- _Your objective_
Show every line of the records below that contains the word "segresunet".

- _Supplied entries_
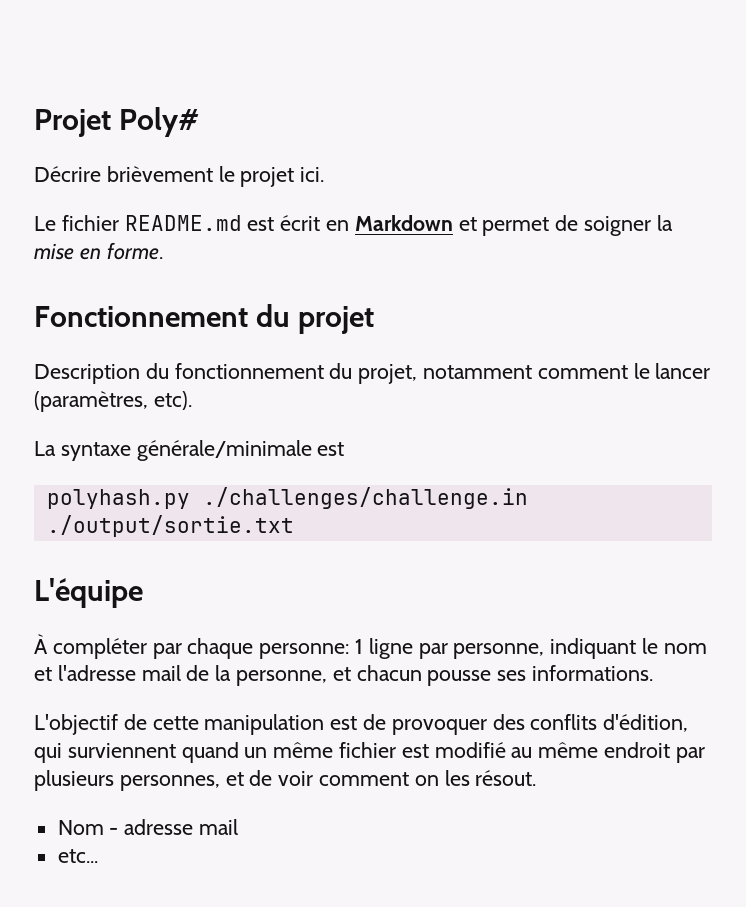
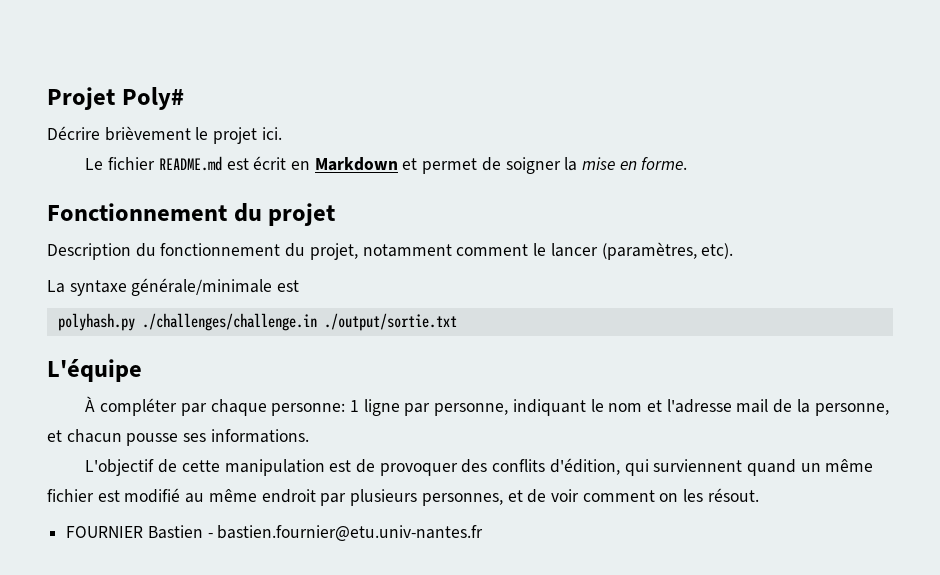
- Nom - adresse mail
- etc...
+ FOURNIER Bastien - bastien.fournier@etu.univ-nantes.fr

---

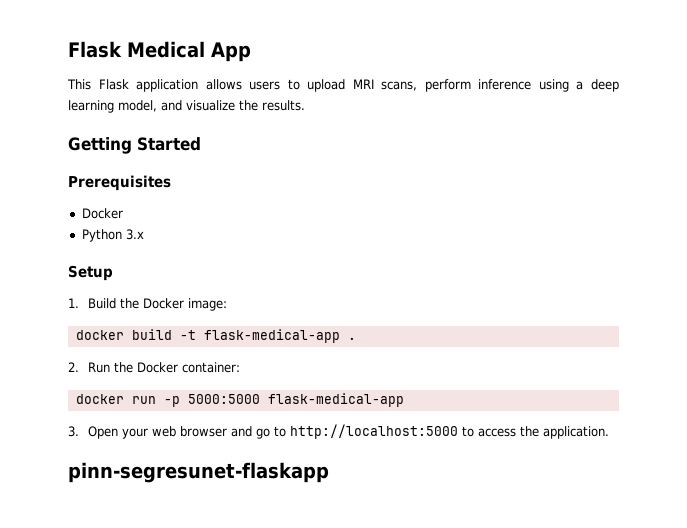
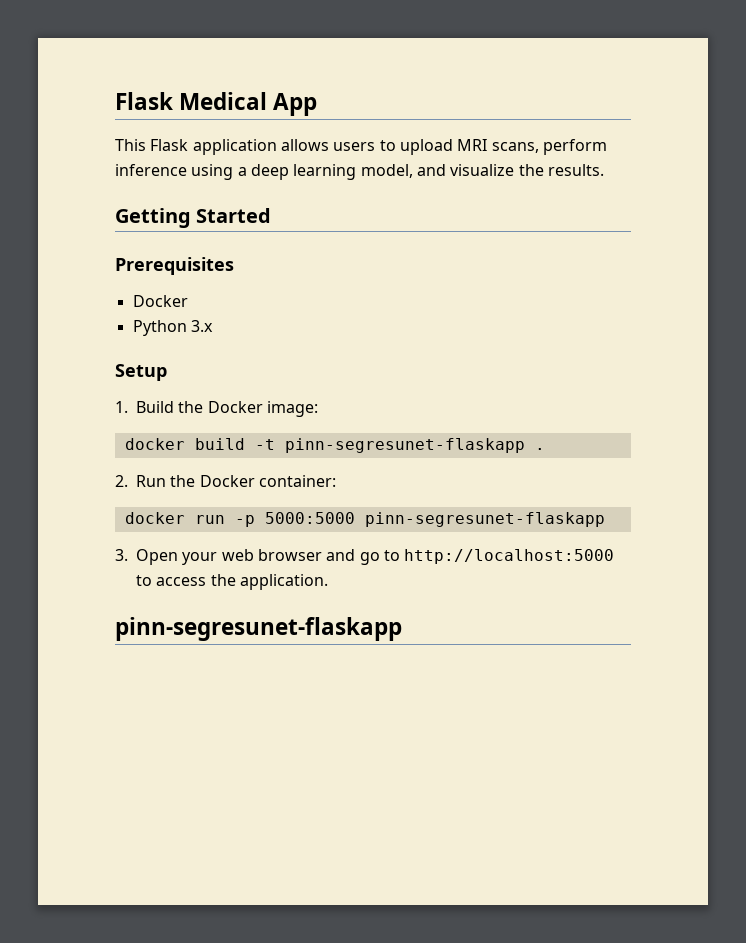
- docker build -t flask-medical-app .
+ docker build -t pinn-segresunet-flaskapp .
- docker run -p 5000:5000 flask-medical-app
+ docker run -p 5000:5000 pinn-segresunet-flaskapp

- _Exercise output_
+ docker build -t pinn-segresunet-flaskapp .
+ docker run -p 5000:5000 pinn-segresunet-flaskapp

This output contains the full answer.